Przewidywany czas: 3 min
Czy my, rodzice, mamy świadomość, co nasze dzieci robią w internecie? To pytanie retoryczne. Oczywiście, że nie mamy o tym pojęcia. Ufamy, że nie robią nic głupiego. Zaufanie to podstawa wychowania. Ale może czasami ufając, warto sprawdzić? Dla ich dobra.
Nigdy nie mogłem zrozumieć, skąd wzięło się całkowicie błędne przekonanie, że internet daje anonimowość. Jaką anonimowość? Przecież człowiek jest bardziej anonimowy gdy chodzi po dużym mieście z zawieszoną na szyi tabliczką na której jest jego imię i nazwisko, adres, data urodzenia i numer buta. W internecie nic nie jest anonimowe, nigdy anonimowe nie było i nigdy takie nie będzie. A mimo to, część z nas uważa, że może pozostać bezkarna robiąc głupie rzeczy.
Znam przypadek dziewczynki, w zasadzie nastolatki, którą jej klasowi rówieśnicy wpisami w internecie doprowadzili na skraj rozpaczy. Jechali tak ostro, że dziewczyna nie wytrzymała i gdyby nie wsparcie rodziców i dość zdecydowana reakcja, mogłoby dojść do tragicznych skutków. Przekleństwa i wulgarne przezwiska przez kilka dni padały na forum klasy i nikt nie reagował. Choć czytało wielu. Niektórzy się dołączali, inni tylko (a może aż?) milczeli. Prowodyrów było dwoje. Koleżanka, siedząca w pierwszej ławce i kolega, wzorowy uczeń, sportowiec. Rodzice byli w szoku. Dziwili się, bo przecież ich dzieci… no kto by pomyślał? Oni chyba powinni pomyśleć.

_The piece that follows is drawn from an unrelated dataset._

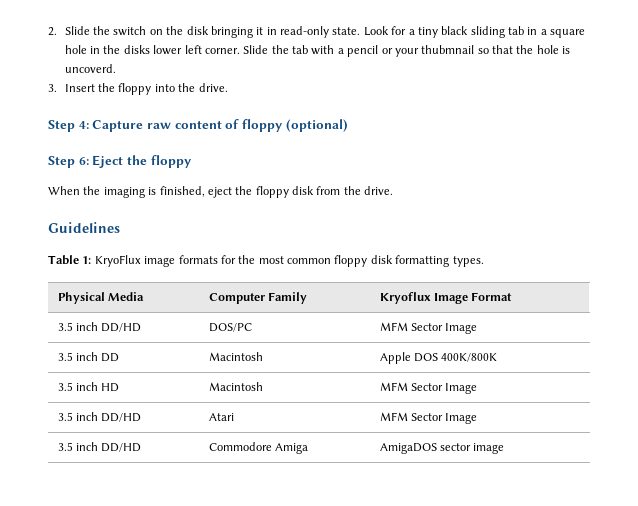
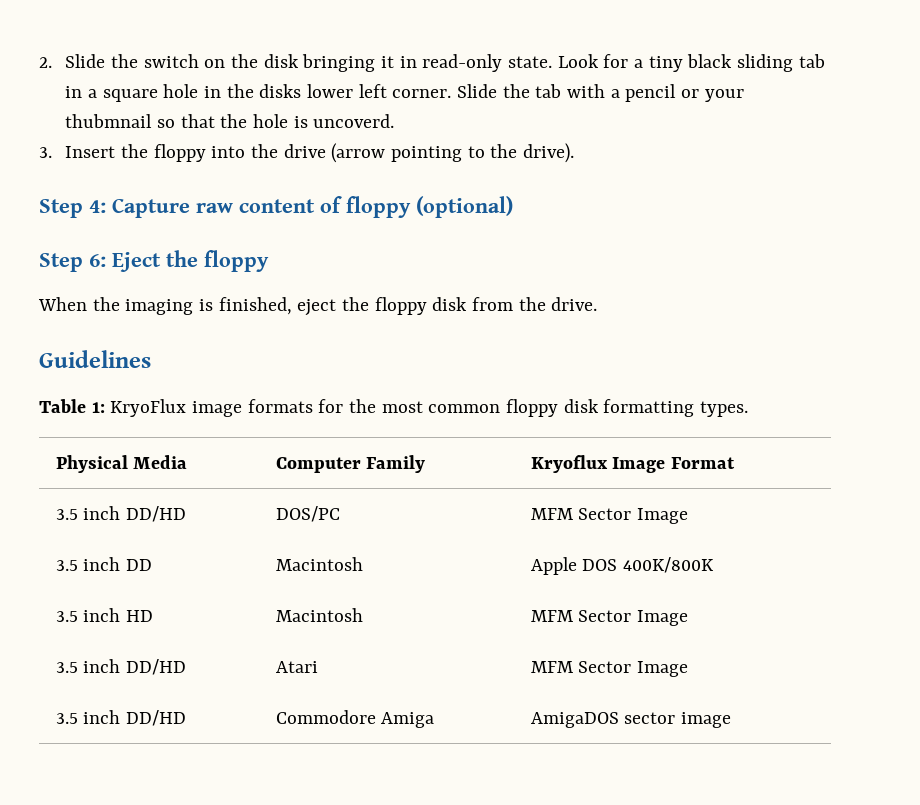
[198,83,228,92] drive. -> [283,143,575,163] drive (arrow pointing to the drive).

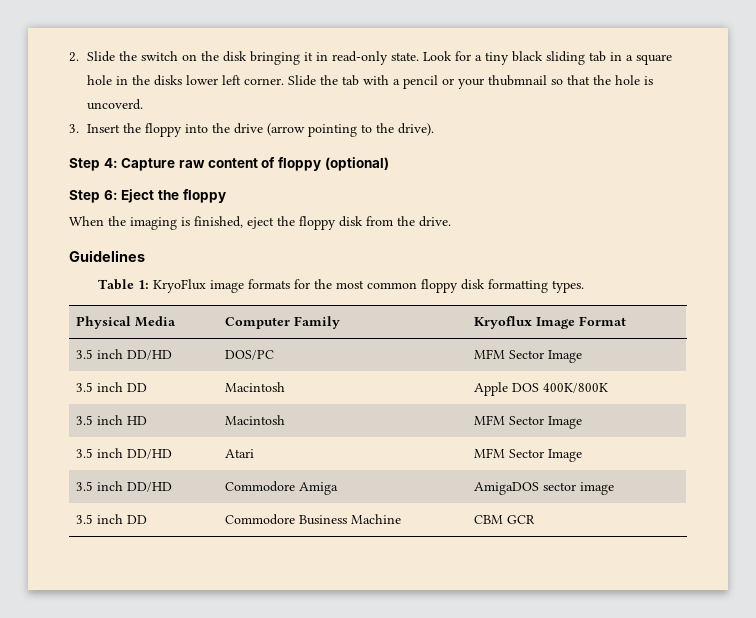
(732, 720) none -> [76,514,148,524] [225,514,402,525] [474,515,536,524] // 3.5 inch DD | Commodore Business Machine | CBM GCR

Z jakiegoś powodu nasze dzieci nie rozumieją, a i my mamy z tym kłopot, że świat nie dzieli się na ten prawdziwy realny i ten udawany cyfrowy. W tym realnym nie wypada komuś napluć w twarz, nie wypada go zwyzywać i oskarżyć np. o handel swoim ciałem. Ale w tym udawanym wszystko wolno. Bo co? Bo nikt się nie dowie? Bo nikt nie zapamięta? Bo nie uda się sprawdzić? Bo nikt nie potraktuje tego poważnie? Bo mniej zaboli? Co za brednie! Internet pamięta wszystko. Temu młodemu, zdolnemu sportowcowi, ktoś może za kilka lat zrujnować karierę przypominając głupotę młodości. Tej młodej dziewczynie, ktoś może przypomnieć wulgaryzmy gdy będzie starała się o pierwszą pracę. W świecie analogowym wspomnienia, ekscesy i wybryki mogą ulec zapomnieniu. W Internecie nigdy.

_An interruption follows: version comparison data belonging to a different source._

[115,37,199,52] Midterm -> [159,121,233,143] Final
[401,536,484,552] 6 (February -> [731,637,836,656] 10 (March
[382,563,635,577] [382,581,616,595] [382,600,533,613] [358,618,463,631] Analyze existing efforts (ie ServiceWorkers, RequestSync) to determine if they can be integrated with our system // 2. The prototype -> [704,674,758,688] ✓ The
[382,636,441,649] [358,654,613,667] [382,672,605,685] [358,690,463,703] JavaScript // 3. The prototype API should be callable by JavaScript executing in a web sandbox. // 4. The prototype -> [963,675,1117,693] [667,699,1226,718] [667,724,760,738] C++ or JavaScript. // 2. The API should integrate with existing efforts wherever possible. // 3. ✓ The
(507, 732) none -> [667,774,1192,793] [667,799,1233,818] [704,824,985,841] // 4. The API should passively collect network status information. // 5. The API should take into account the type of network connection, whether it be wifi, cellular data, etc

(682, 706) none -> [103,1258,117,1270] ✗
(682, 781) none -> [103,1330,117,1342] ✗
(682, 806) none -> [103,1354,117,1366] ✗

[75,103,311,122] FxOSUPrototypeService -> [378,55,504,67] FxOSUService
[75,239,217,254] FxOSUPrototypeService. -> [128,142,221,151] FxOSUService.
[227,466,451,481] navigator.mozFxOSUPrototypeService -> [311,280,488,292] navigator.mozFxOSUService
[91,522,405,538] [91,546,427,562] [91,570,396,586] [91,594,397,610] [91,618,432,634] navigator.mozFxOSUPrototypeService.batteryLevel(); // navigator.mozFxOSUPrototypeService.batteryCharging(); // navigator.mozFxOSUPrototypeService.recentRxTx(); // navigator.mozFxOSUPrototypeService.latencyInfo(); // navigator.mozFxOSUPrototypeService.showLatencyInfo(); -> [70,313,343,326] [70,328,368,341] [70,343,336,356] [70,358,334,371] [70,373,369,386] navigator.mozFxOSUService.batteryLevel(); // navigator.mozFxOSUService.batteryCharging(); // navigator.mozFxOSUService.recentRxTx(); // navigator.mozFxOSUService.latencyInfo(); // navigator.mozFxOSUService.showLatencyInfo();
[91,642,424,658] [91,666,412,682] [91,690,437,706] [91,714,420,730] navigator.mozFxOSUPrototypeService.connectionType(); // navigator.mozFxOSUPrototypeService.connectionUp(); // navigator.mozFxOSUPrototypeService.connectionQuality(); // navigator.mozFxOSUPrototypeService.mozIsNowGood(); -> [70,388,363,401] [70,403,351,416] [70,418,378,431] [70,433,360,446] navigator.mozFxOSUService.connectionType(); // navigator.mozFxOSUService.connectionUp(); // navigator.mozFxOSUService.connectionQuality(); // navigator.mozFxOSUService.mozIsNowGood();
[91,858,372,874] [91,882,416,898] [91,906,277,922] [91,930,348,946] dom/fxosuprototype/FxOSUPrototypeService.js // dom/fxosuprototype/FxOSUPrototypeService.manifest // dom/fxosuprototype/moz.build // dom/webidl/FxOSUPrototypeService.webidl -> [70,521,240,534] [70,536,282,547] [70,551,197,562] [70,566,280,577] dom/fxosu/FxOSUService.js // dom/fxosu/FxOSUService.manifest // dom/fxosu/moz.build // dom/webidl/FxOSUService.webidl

My, drodzy rodzice, nie mamy bladego pojęcia co nasze dzieci robią w internecie. Zabronić? Broń Boże. Uczyć i mieć pełną świadomość możliwości i zagrożeń. A tak na początek, pierwsze ćwiczenie. Wiecie ile kont wasze dzieci mają na popularnych serwisach społecznościowych? Ile z nich znacie? Ile to konta ukryte zakładane pod pseudonimem? Czy wiecie jakich słów, jakich zwrotów najczęściej wyszukują w przeglądarkach internetowych? Czy wiecie kogo oglądają na platformach video? Przecież wielokrotnie, z tymi osobami „spędzają” więcej czasu niż z wami. Kontrolować na każdym kroku? To moim zdaniem niewykonalne. Jasne że ufać, ale też pamiętać, że ludzie (może szczególnie ci młodzi) robią głupie rzeczy. Te w internecie, nigdy nie zostaną zapomniane. Więc może dobrze, dla ich dobra, ufając, choć czasami sprawdzić.